### EXERCISE GOAL
Retype, without alteration, each line from the line containing "html: none ->" to the final line of the records.

### RECORDS FOR THE TASK
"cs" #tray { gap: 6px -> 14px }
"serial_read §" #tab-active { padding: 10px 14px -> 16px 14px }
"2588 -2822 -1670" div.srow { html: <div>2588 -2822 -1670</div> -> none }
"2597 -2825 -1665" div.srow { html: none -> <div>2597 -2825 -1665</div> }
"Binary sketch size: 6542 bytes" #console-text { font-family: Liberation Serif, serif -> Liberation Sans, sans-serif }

### FINISHED EXERCISE
"2597 -2825 -1665" div.srow { html: none -> <div>2597 -2825 -1665</div> }
"Binary sketch size: 6542 bytes" #console-text { font-family: Liberation Serif, serif -> Liberation Sans, sans-serif }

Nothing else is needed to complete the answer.